[Screenshot and code edit data]

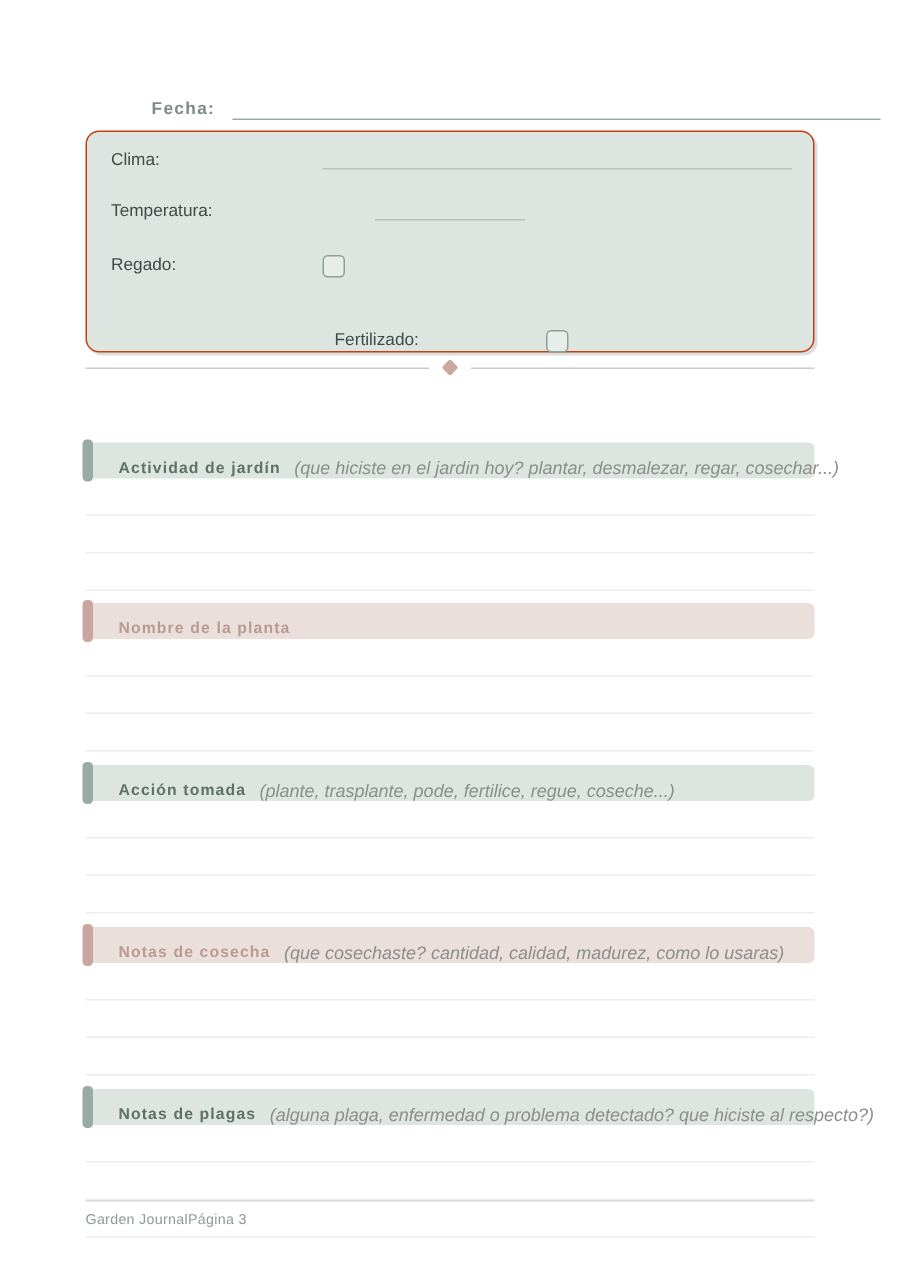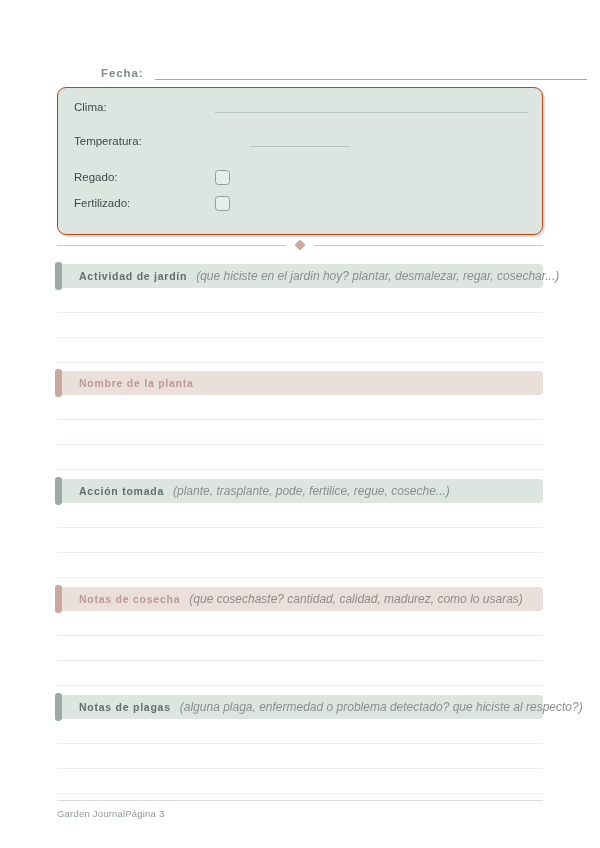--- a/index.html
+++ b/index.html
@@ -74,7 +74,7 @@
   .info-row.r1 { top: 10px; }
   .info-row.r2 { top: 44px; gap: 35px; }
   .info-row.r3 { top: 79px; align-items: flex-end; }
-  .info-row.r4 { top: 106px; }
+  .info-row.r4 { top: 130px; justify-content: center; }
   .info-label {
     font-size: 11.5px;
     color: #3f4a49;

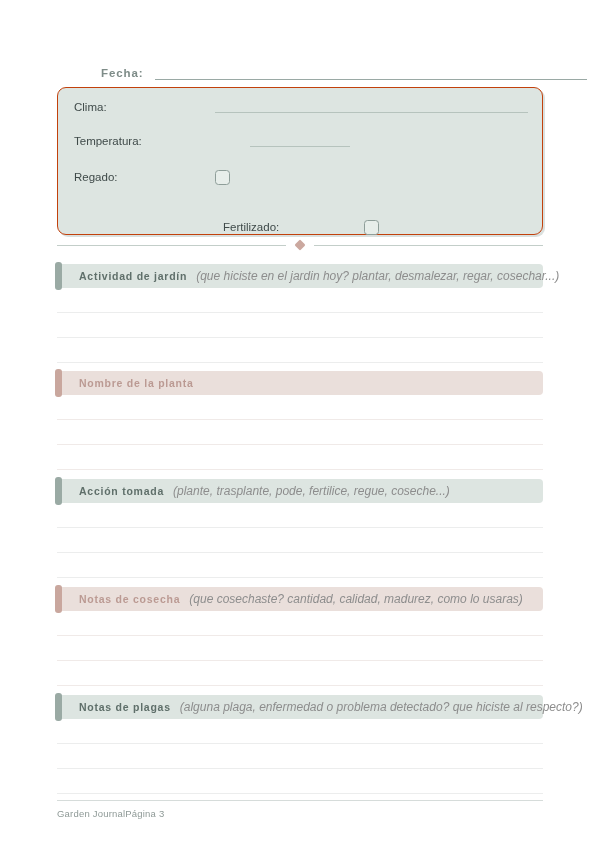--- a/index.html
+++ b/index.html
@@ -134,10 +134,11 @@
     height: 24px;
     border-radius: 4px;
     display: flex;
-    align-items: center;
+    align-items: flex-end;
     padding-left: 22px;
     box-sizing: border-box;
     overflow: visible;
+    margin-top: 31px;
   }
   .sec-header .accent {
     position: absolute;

| Exercise details |
Wherever the string "items" appears in a line of the records, copy that line.

| Result of this task |
   .info-row.r3 { top: 79px; align-items: flex-end; }
-    align-items: center;
+    align-items: flex-end;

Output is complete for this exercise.